I don’t get #3 on Johnsons benefit sheet. People are only deleveraging through strategic walks and foreclosures. Those who are boosting their borrowing are using the money for $1,000 faucets.
He works for Wall Street. What else is there to get?
He should go pick out a nice congressman. The Joneses have TWO congressmen!
‘We don’t feel sorry for the banks. Look at the bailouts they got. … They have insurance for this kind of stuff.’
Hughes said he’s ‘not ashamed’ of the foreclosure of his house now and of his bankruptcy a year ago. ‘I just did what I had to do,’ he said. ‘… Just like anybody else.’”
Yeah Hughes, don’t cry a river over the banks. And don’t worry about joe taxpayer who will be picking up the tab for your “strategic” walk! The towns books are toast if he becomes mayor! It’s ALWAYS best to party with Other Peoples Money.
Reuters: “A new wave of U.S. mortgage trouble threatens”
http://www.reuters.com/article/2013/11/26/us-usa-mortgages-homeequity-insight-idUSBRE9AP05J20131126
“U.S. borrowers are increasingly missing payments on home equity lines of credit they took out during the housing bubble, a trend that could deal another blow to the country’s biggest banks.

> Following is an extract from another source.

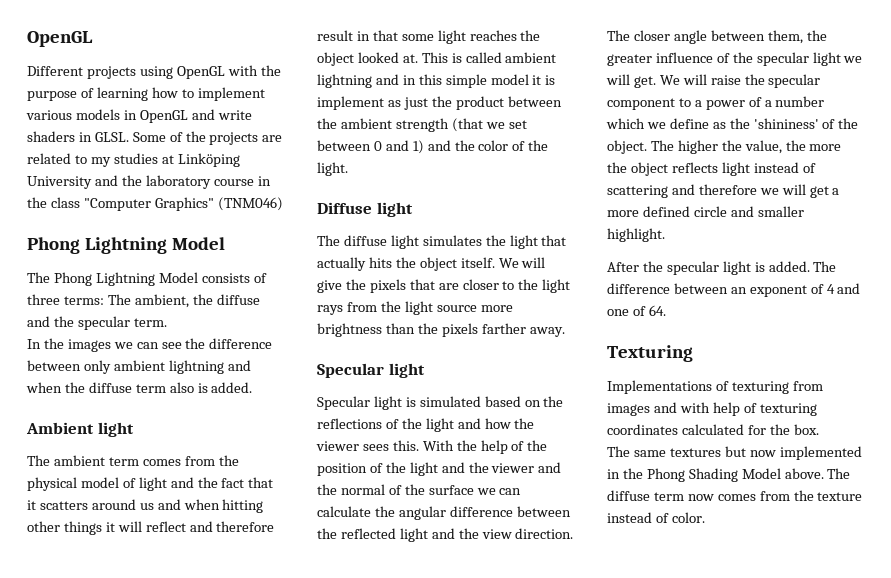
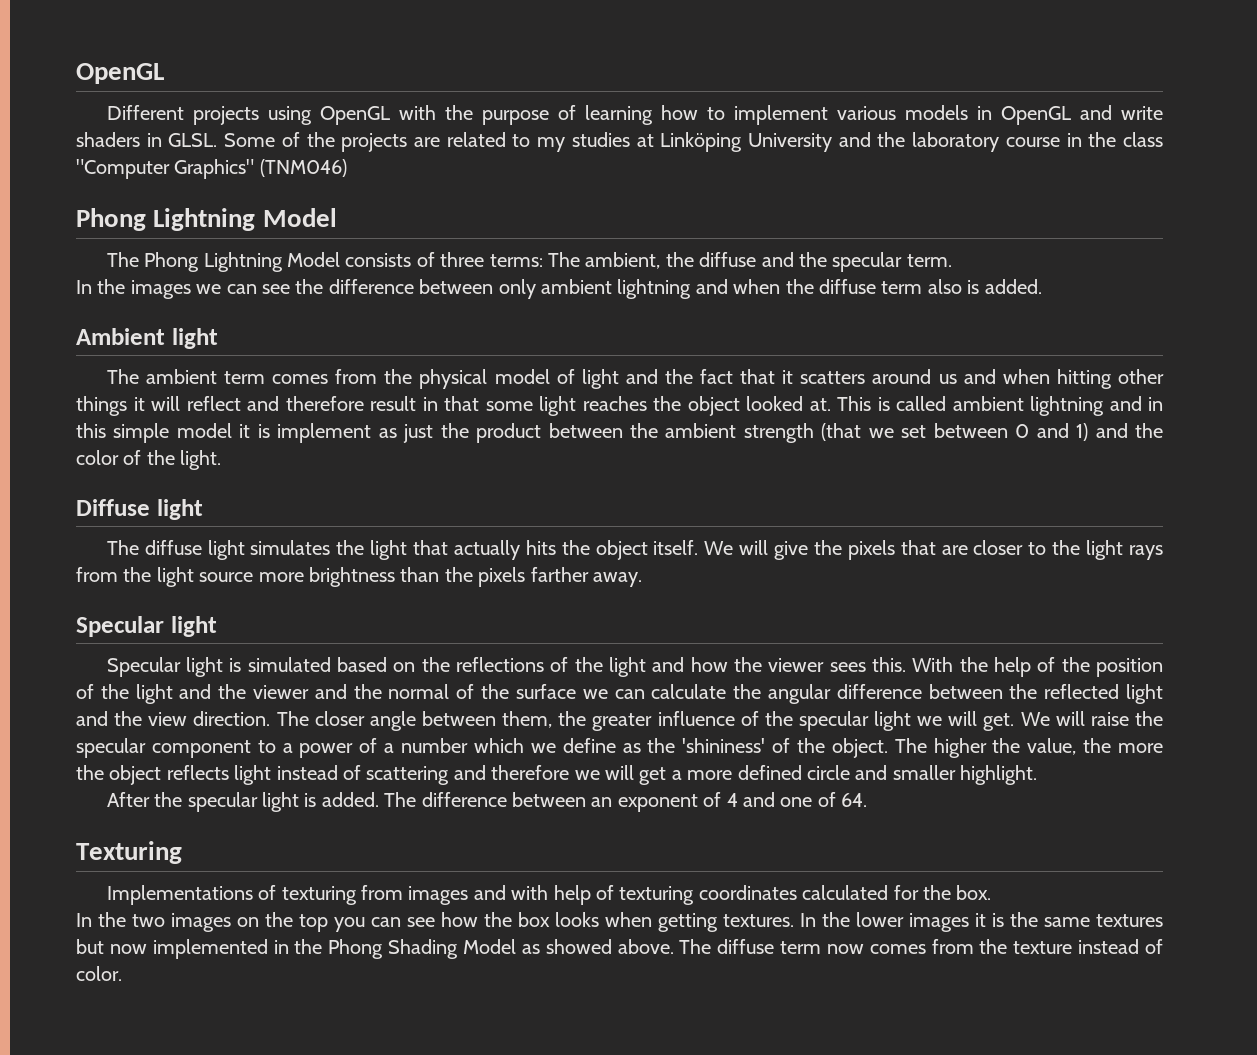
- The same textures but now implemented in the Phong Shading Model above.
+ In the two images on the top you can see how the box looks when getting textures. In the lower images it is the same textures but now implemented in the Phong Shading Model as showed above.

The loans are a problem now because an increasing number are hitting their 10-year anniversary, at which point borrowers usually must start paying down the principal on the loans as well as the interest they had been paying all along.”
It’s going to be difficult for millions to now actually pay for their house. Buckle up for another loosing of Subprime Loan Defaults.
Telegraphing Housing Collapse II
Reuters- “U.S. house price gains to downshift abruptly next year”
http://www.reuters.com/article/2013/11/26/us-property-poll-usa-idUSBRE9AP0YT20131126
price gains won’t pick up again “for years to come.”
LOLZ. When an establishment housing inflationista says something like this, you know there’s going to be big price movement.
Will investors try to dump their ‘holdings’ before price declines are common knowledge?